So, imagine when yours does not work.
Most HVAC contractors, including M.J. Fahy & Sons, Inc., in Waterbury, said they're having to work days, nights and weekends to keep up with the demand to put a chill on this heat.
An HVAC technician's worst nightmare?
"The attic can be probably 115° on a day like today," said Fran Fahy, Owner of M.J. Fahy & Sons, Inc.
Once the forecast is out, the technicians start to load up on liquids.
"You skip the coffee and start drinking water before even starting so you got something to come out of you," said John Stack, a 15 year employee of M.J. Fahy & Sons, Inc.
The rising mercury means the phones are burning up, as well.
"If it should shut down, just give us a call and then we will update your call and take care of it as quickly as we can," said co-owner Christine Fahy, during a phone conversation with a customer.
"You’ve got to try to prioritize and maybe work a little overtime, maybe work Saturday or Sunday, said Fran Fahy.
Residential calls are the most frequent. One Waterbury homeowner said his incapacitated AC brought him back to his childhood.
"We’ve been living with fans," said Brian St. Onge.
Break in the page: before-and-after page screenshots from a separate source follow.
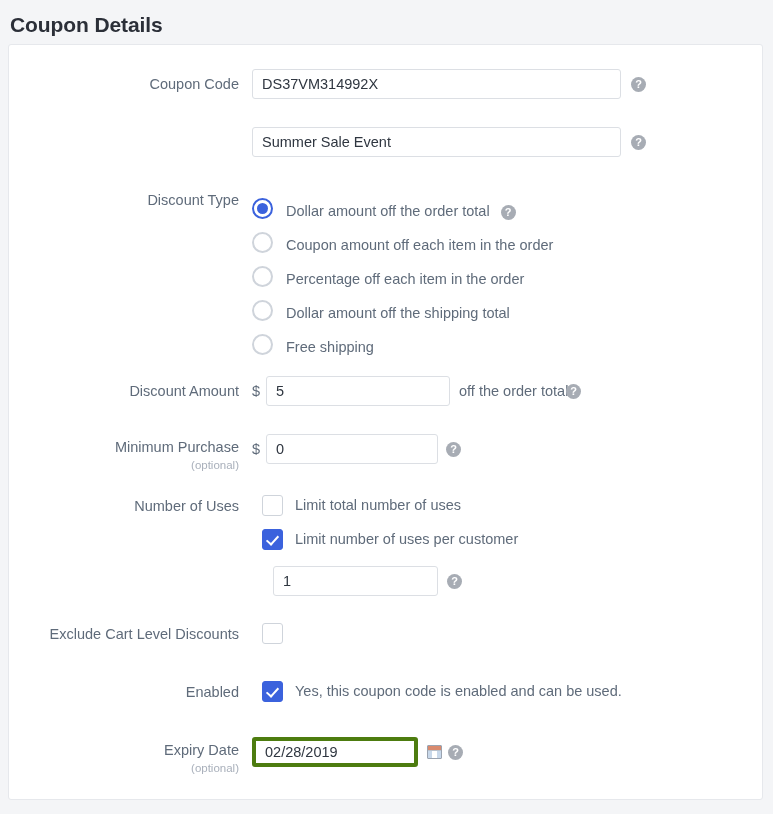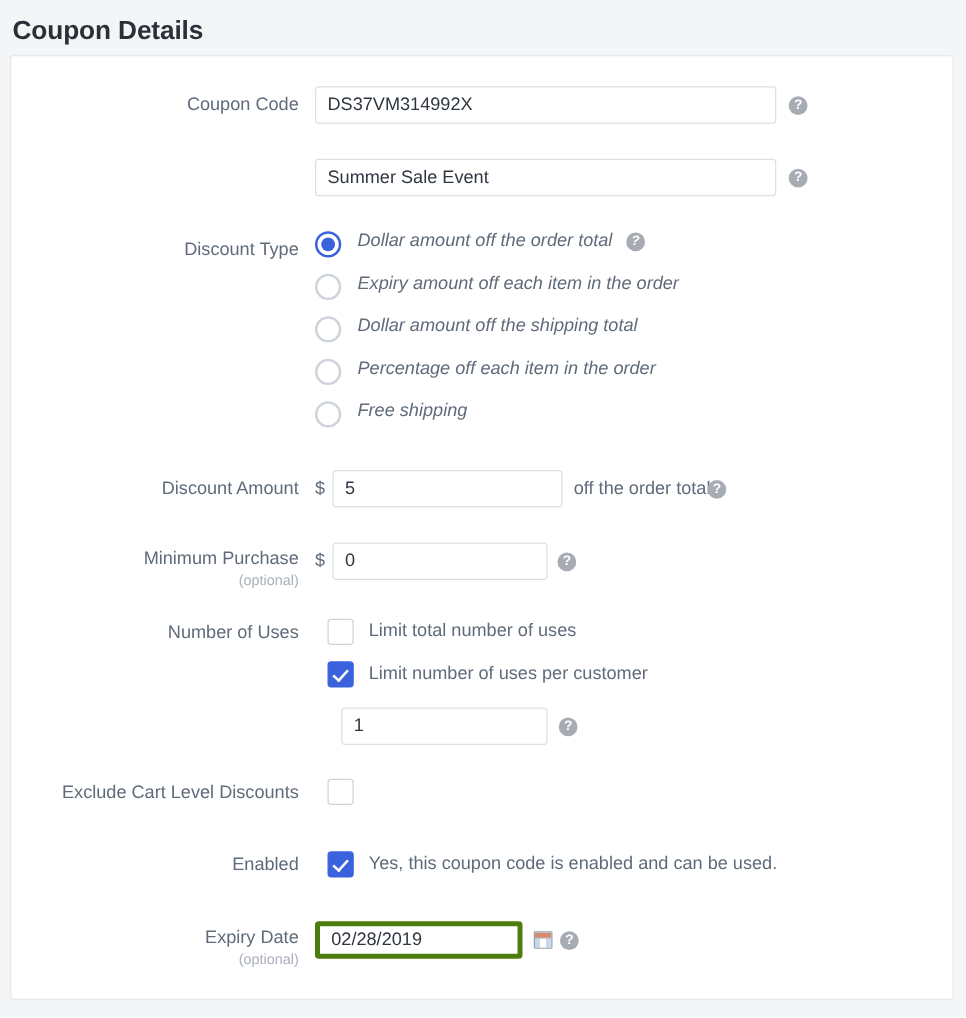"Dollar amount off the order" .radio-row { align-items: flex-start -> flex-end; font-style: italic -> none }
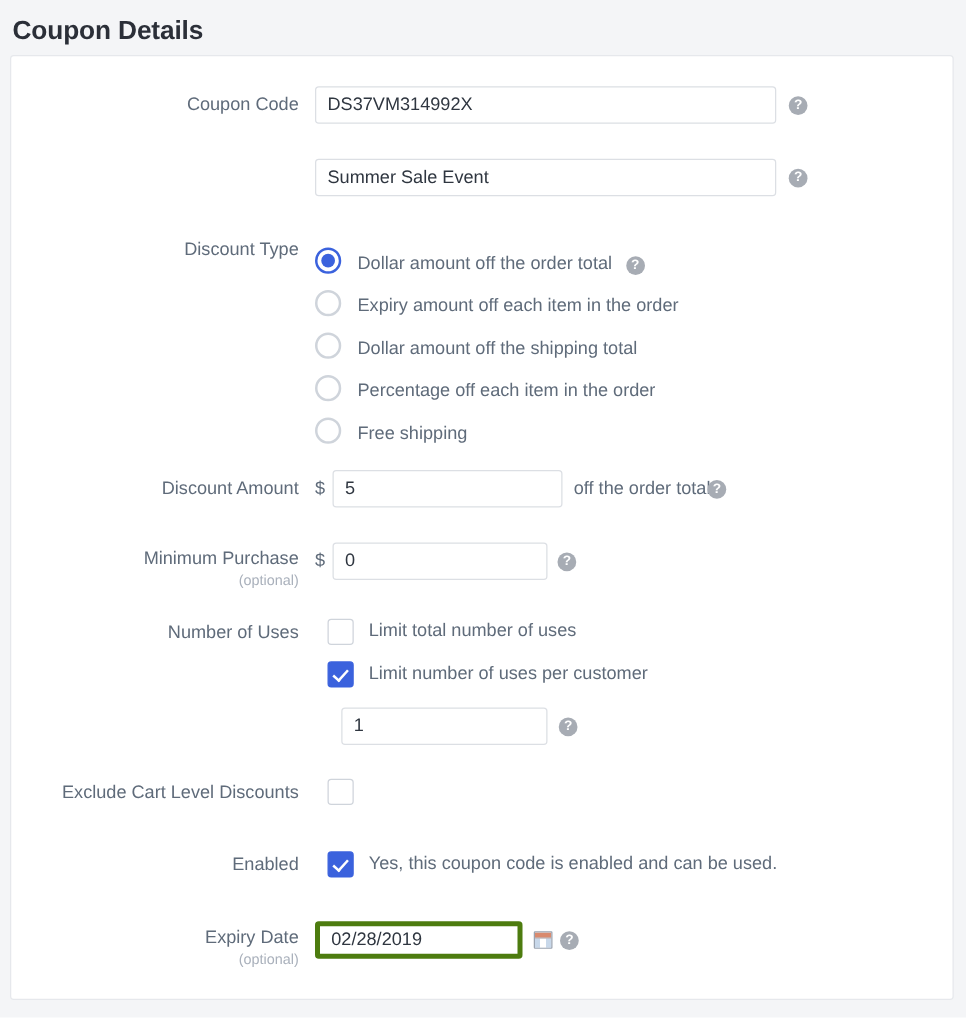"Expiry amount off each item" span.radio-label { text: Expiry -> Coupon }
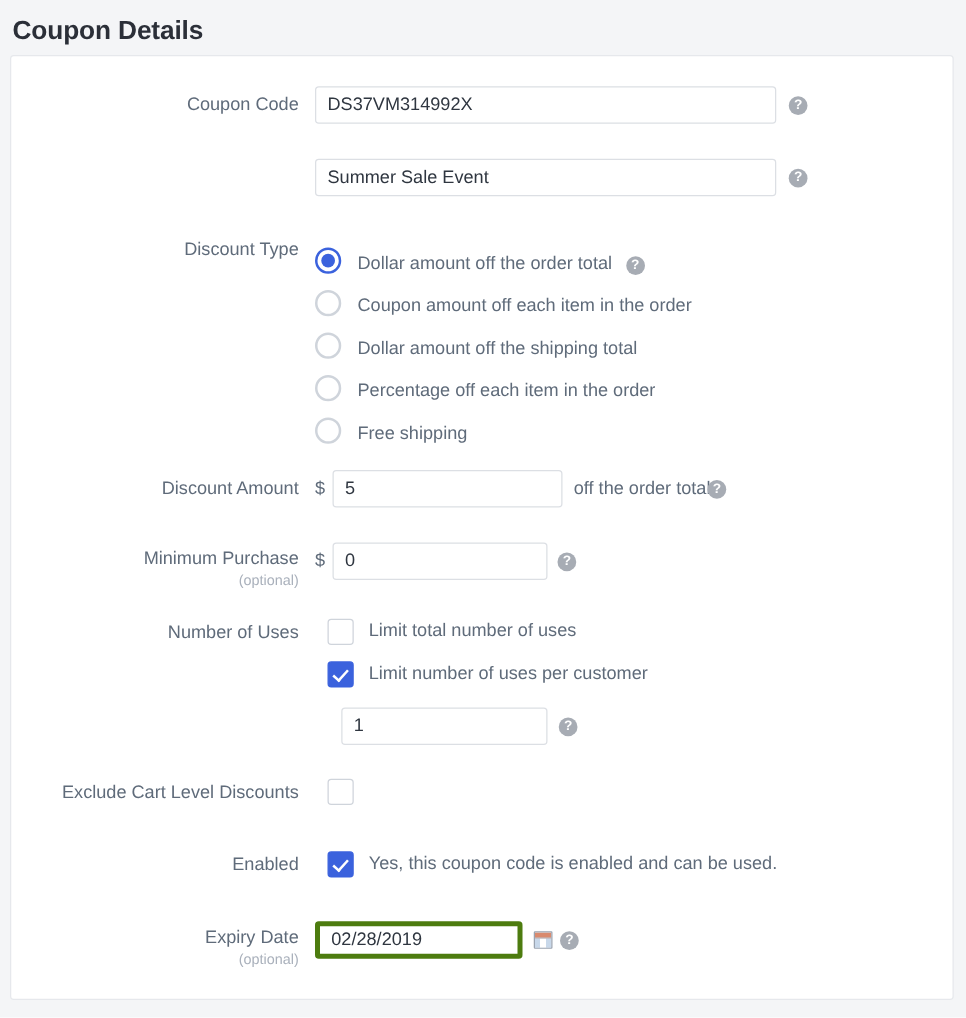"Dollar amount off the shipping" div.radio-row { order: before "Percentage off each item in" -> after "Percentage off each item in" }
And, of course, proper hydration is the key to surviving any outdoor activity in extreme heat. Stack said he downed eight 16 ounce bottles of water yesterday, which, he joked, was probably not enough.
As for whether he prefers working in the heat or cold?
"This (heat) is the lesser of the two evils I’d say," Stack added.
Fran Fahy said the easiest way to prevent yourself from needing service during a heat wave or cold spell is scheduling a regular annual servicing of your system, which he said generally runs his customers in the $300-$350 range.